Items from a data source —
=-=-=-=-=
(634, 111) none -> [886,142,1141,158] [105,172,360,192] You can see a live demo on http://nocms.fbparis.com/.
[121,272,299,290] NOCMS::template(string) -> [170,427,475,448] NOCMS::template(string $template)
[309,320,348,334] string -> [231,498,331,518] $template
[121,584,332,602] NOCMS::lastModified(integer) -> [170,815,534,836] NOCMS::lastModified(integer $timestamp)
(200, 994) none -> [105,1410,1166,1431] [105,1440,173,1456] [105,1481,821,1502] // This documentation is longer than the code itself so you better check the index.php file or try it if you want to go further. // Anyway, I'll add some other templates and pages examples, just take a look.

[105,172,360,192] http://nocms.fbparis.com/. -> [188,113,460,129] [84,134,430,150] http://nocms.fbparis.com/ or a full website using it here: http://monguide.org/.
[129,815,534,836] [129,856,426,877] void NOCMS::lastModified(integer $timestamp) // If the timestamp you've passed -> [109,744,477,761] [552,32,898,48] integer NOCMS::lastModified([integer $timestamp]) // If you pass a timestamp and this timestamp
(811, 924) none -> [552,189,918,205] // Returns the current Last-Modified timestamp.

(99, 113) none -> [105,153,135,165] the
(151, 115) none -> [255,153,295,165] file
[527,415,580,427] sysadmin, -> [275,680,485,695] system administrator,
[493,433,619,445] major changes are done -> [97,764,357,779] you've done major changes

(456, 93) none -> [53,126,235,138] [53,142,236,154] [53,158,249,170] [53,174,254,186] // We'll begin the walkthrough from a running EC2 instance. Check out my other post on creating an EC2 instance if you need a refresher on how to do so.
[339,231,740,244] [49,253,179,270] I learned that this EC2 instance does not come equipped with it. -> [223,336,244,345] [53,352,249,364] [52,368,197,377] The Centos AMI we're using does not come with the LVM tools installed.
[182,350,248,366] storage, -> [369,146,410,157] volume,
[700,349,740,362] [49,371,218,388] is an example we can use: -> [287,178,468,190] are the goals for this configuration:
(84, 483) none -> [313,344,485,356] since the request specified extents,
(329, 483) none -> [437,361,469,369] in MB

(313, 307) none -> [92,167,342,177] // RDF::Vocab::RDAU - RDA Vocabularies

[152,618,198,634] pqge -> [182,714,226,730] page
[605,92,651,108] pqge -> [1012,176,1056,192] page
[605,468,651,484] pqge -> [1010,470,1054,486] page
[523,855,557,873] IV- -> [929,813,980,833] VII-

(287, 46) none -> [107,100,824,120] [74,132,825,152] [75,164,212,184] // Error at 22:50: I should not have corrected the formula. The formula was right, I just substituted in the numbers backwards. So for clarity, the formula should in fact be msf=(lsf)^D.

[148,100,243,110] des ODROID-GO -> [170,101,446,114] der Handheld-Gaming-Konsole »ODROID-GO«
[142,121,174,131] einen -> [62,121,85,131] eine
=-=-=-=-=
EXERCISE DESCRIPTION —
Print each entry precisely. Include every line.

ANSWER FOR THIS EXERCISE —
(634, 111) none -> [886,142,1141,158] [105,172,360,192] You can see a live demo on http://nocms.fbparis.com/.
[121,272,299,290] NOCMS::template(string) -> [170,427,475,448] NOCMS::template(string $template)
[309,320,348,334] string -> [231,498,331,518] $template
[121,584,332,602] NOCMS::lastModified(integer) -> [170,815,534,836] NOCMS::lastModified(integer $timestamp)
(200, 994) none -> [105,1410,1166,1431] [105,1440,173,1456] [105,1481,821,1502] // This documentation is longer than the code itself so you better check the index.php file or try it if you want to go further. // Anyway, I'll add some other templates and pages examples, just take a look.

[105,172,360,192] http://nocms.fbparis.com/. -> [188,113,460,129] [84,134,430,150] http://nocms.fbparis.com/ or a full website using it here: http://monguide.org/.
[129,815,534,836] [129,856,426,877] void NOCMS::lastModified(integer $timestamp) // If the timestamp you've passed -> [109,744,477,761] [552,32,898,48] integer NOCMS::lastModified([integer $timestamp]) // If you pass a timestamp and this timestamp
(811, 924) none -> [552,189,918,205] // Returns the current Last-Modified timestamp.

(99, 113) none -> [105,153,135,165] the
(151, 115) none -> [255,153,295,165] file
[527,415,580,427] sysadmin, -> [275,680,485,695] system administrator,
[493,433,619,445] major changes are done -> [97,764,357,779] you've done major changes

(456, 93) none -> [53,126,235,138] [53,142,236,154] [53,158,249,170] [53,174,254,186] // We'll begin the walkthrough from a running EC2 instance. Check out my other post on creating an EC2 instance if you need a refresher on how to do so.
[339,231,740,244] [49,253,179,270] I learned that this EC2 instance does not come equipped with it. -> [223,336,244,345] [53,352,249,364] [52,368,197,377] The Centos AMI we're using does not come with the LVM tools installed.
[182,350,248,366] storage, -> [369,146,410,157] volume,
[700,349,740,362] [49,371,218,388] is an example we can use: -> [287,178,468,190] are the goals for this configuration:
(84, 483) none -> [313,344,485,356] since the request specified extents,
(329, 483) none -> [437,361,469,369] in MB

(313, 307) none -> [92,167,342,177] // RDF::Vocab::RDAU - RDA Vocabularies

[152,618,198,634] pqge -> [182,714,226,730] page
[605,92,651,108] pqge -> [1012,176,1056,192] page
[605,468,651,484] pqge -> [1010,470,1054,486] page
[523,855,557,873] IV- -> [929,813,980,833] VII-

(287, 46) none -> [107,100,824,120] [74,132,825,152] [75,164,212,184] // Error at 22:50: I should not have corrected the formula. The formula was right, I just substituted in the numbers backwards. So for clarity, the formula should in fact be msf=(lsf)^D.

[148,100,243,110] des ODROID-GO -> [170,101,446,114] der Handheld-Gaming-Konsole »ODROID-GO«
[142,121,174,131] einen -> [62,121,85,131] eine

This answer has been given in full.